Baru-baru ini saja, laga uji tanding tim nasional terpaksa dibatalkan lantaran pihak Kepolisian mengklaim bahwa federasi terlambat mengajukan izin pertandingan.
Kalau persoalan macam itu saja menodai kredibilitas PSSI, bagaimana dengan problem-problem lebih pelik yang berpotensi muncul pada perhelatan Piala Menpora?
Padahal PSSI dan operator juga kudu memikirkan secara matang tentang pendapatan yang bakal dikantongi klub saat berpartisipasi di Piala Menpora.
Laga tanpa penonton berarti tak ada pemasukan dari penjualan tiket. Namun anehnya, beberapa waktu lalu beredar informasi jika hak komersialisasi cuma dipegang oleh pemegang hak siar.
Padahal, klub sebagai kontestan juga membutuhkan itu guna memutar roda operasionalnya selama ikut di Piala Menpora.
Tanpa perputaran uang yang jelas, klub-klub pasti kesulitan menerapkan regulasi yang dibuat agar sesuai dengan protokol kesehatan.

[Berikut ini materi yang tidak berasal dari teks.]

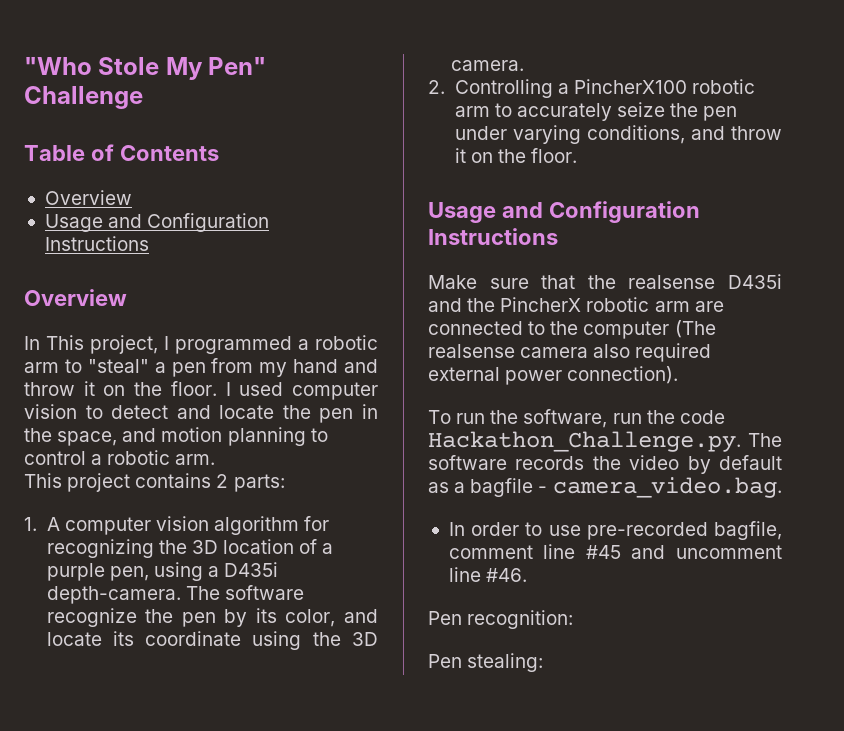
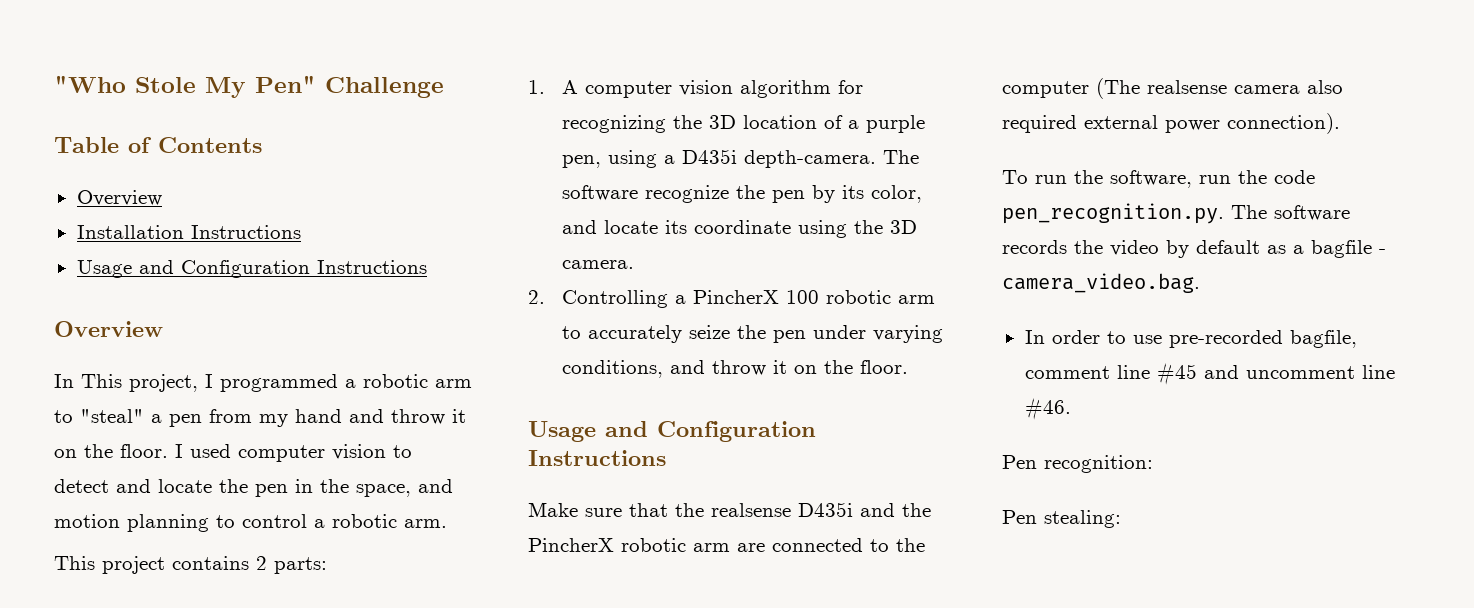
(132, 197) none -> [76,225,301,239] // Installation Instructions
[573,79,687,94] PincherX100 -> [693,290,820,304] PincherX 100
[428,431,741,452] Hackathon_Challenge.py. -> [1002,203,1224,224] pen_recognition.py.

Bagaimana mungkin klub akan melakukan tes kesehatan rutin dan sesuai anjuran bila PSSI tak menjamin pendapatan mereka?
Pesimisme yang menyeruak bukan soal terselenggara atau tidaknya kompetisi. Namun lebih dikarenakan kemauan PSSI sendiri dalam menerapkan regulasi yang tepat bagi seluruh pihak yang terlibat. Baik dari sisi kesehatan, finansial maupun teknis.
Sebab untuk saat ini, tiga hal itulah aspek utama yang dapat mendukung adanya kompetisi sepakbola lagi di tanah air.